Bottom line: No less than 85 percent of Google’s revenue is still made up of advertising revenues, which is why the company has been trying hard to diversify beyond its core business. Despite seeing its revenues decline in the second quarter for the first time in 22 years, the company believes its worst days are behind it.
Alphabet’s latest earnings report is in, and it looks like the company registered its first decline in 22 years, mostly as a direct result of Covid-19’s impact on advertising spend.
For the three months ending in June, the company saw total revenues of $38.3 billion, which is a two percent decline when compared to the same time period in 2019. And while this wasn’t a big surprise to analysts, it did surpass the expected figure of $37.4 billion.

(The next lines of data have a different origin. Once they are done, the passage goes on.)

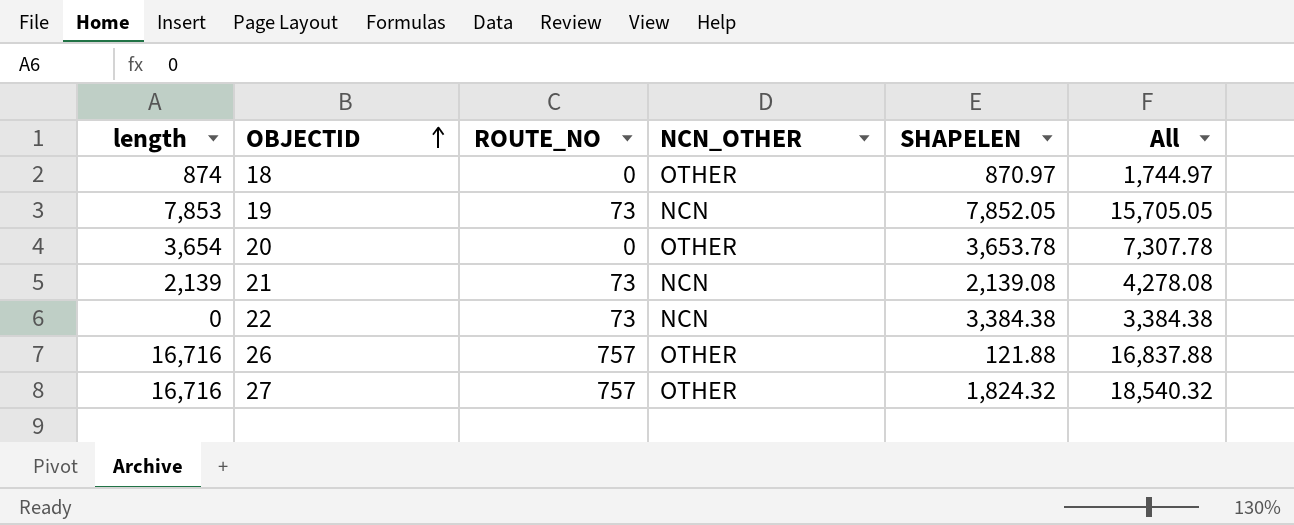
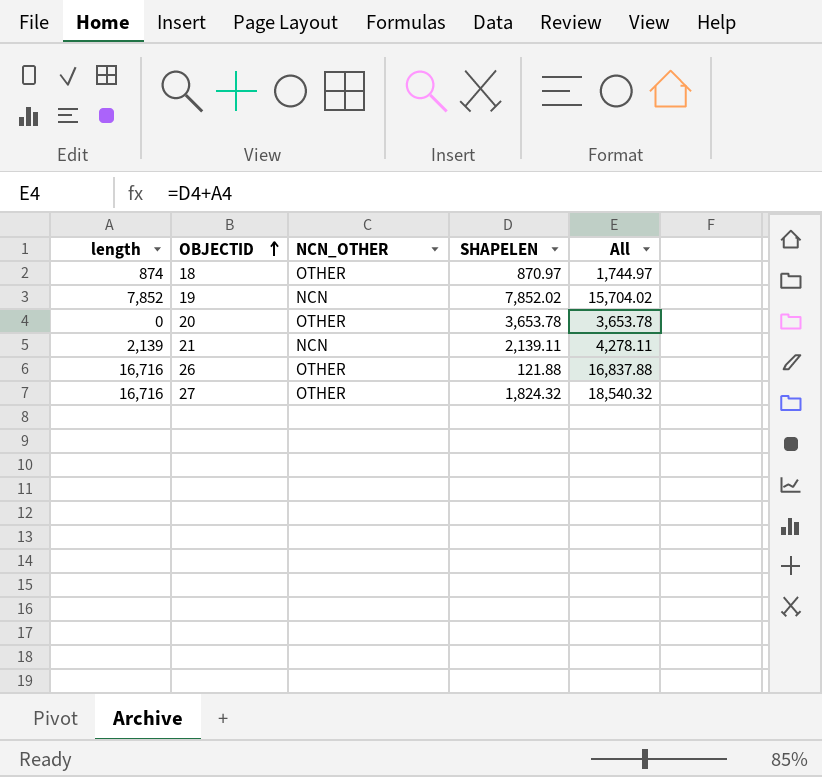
column ROUTE_NO | position: 3 -> none
row 22: 0 | 73 | NCN | 3,384.38 | 3,384.38 -> none
19 | length: 7,853 -> 7,852
19 | SHAPELEN: 7,852.05 -> 7,852.02
19 | All: 15,705.05 -> 15,704.02
20 | length: 3,654 -> 0
20 | All: 7,307.78 -> 3,653.78
21 | SHAPELEN: 2,139.08 -> 2,139.11
21 | All: 4,278.08 -> 4,278.11

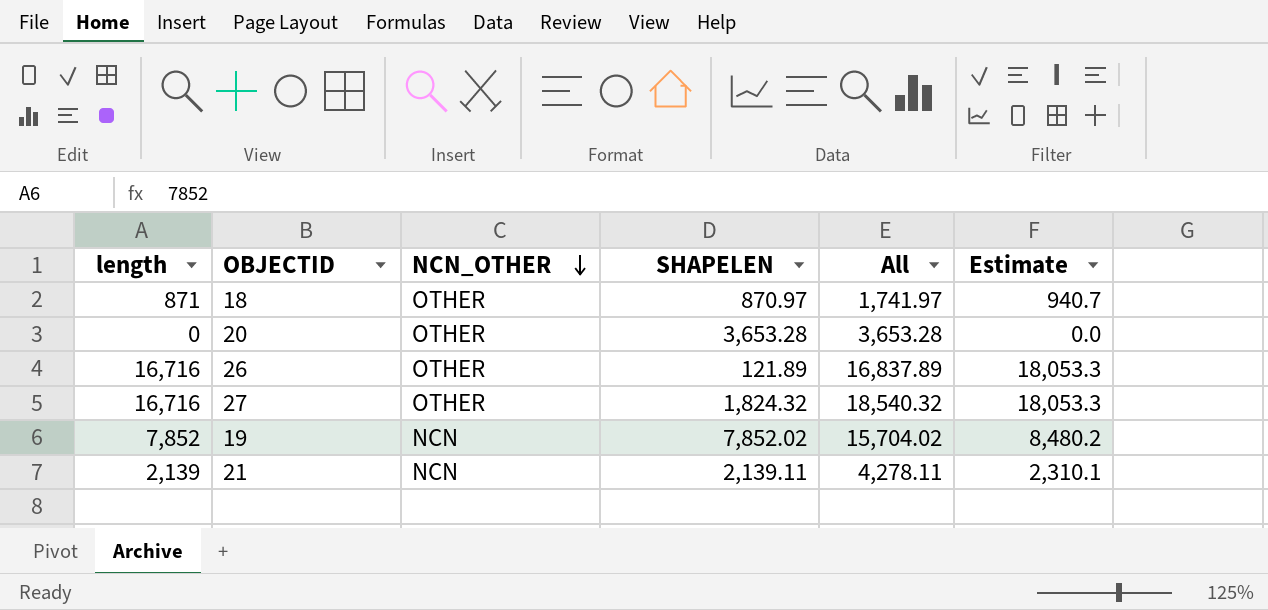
row order: OBJECTID ascending -> NCN_OTHER descending
column Estimate | formula: none -> [length] * 1.08
18 | length: 874 -> 871
18 | All: 1,744.97 -> 1,741.97
20 | SHAPELEN: 3,653.78 -> 3,653.28
20 | All: 3,653.78 -> 3,653.28
26 | SHAPELEN: 121.88 -> 121.89
26 | All: 16,837.88 -> 16,837.89

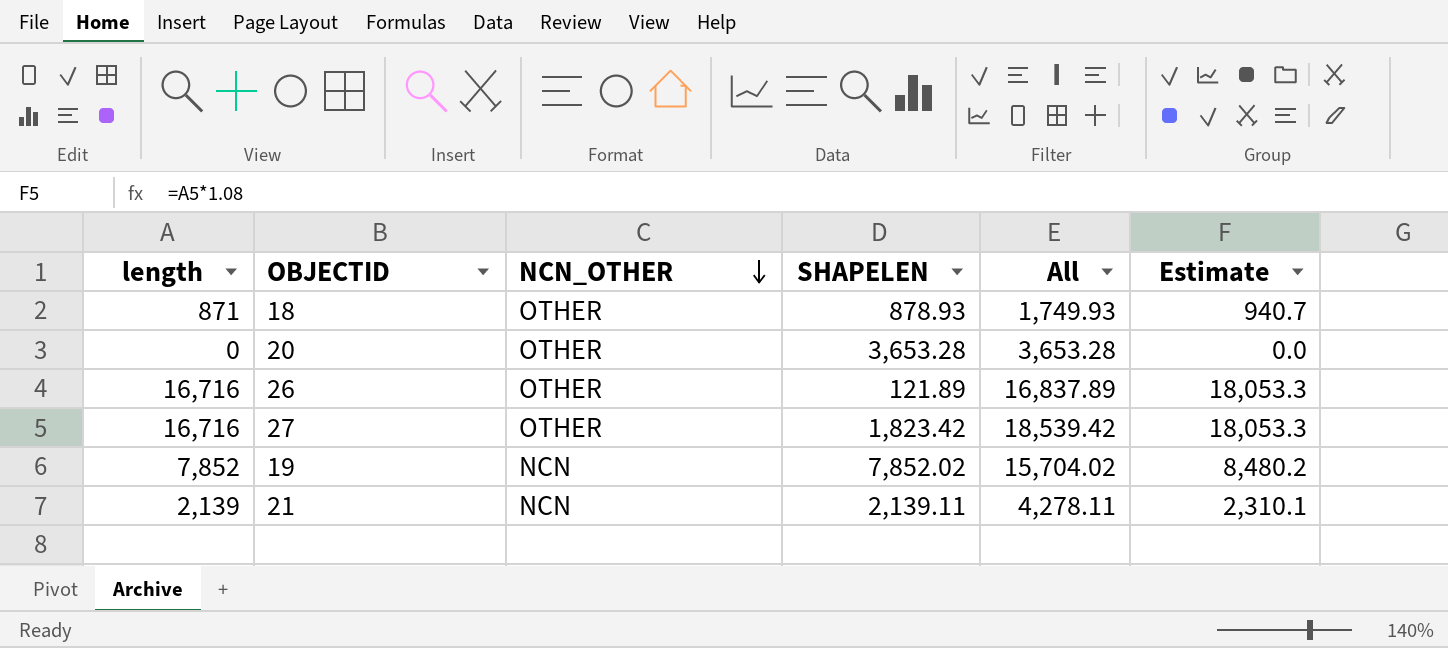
18 | SHAPELEN: 870.97 -> 878.93
18 | All: 1,741.97 -> 1,749.93
27 | SHAPELEN: 1,824.32 -> 1,823.42
27 | All: 18,540.32 -> 18,539.42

Net income was $6.4 billion, which is also significantly lower than the $9.9 billion registered during the same quarter of last year. Google has seen a surge in online traffic in April and May, but at the same time advertisers reduced their spending on search ads, a situation that only started to improve in June.
Google is on a quest to diversify beyond advertising, but its “Other Bets” category has still struggled in Q2, contributing towards a total of $1.12 billion in losses. The bright spots have been YouTube and its cloud division, which brought in $3.81 billion and $3 billion, respectively.
During the investor call, Google CEO Sundar Pichai noted that while the economic environment remains a difficult one, the company is confident that its hardware efforts will pay off in the coming quarters. Pichai believes that “as people increasingly turn to online services, our platforms — from Cloud to Google Play to YouTube — are helping our partners provide important services and support their businesses.”
Overall, the search giant looks confident in its ability to weather the storm that forced companies like Uber, GoPro, Lyft, Patreon, Kickstarter, Magic Leap, and AT&T to reduce their workforce in order to stay afloat. Google has managed to avoid layoffs by cutting marketing budgets and freezing hiring, and it will likely continue to save on operational costs as it will allow employees to work from home for an additional 12 months.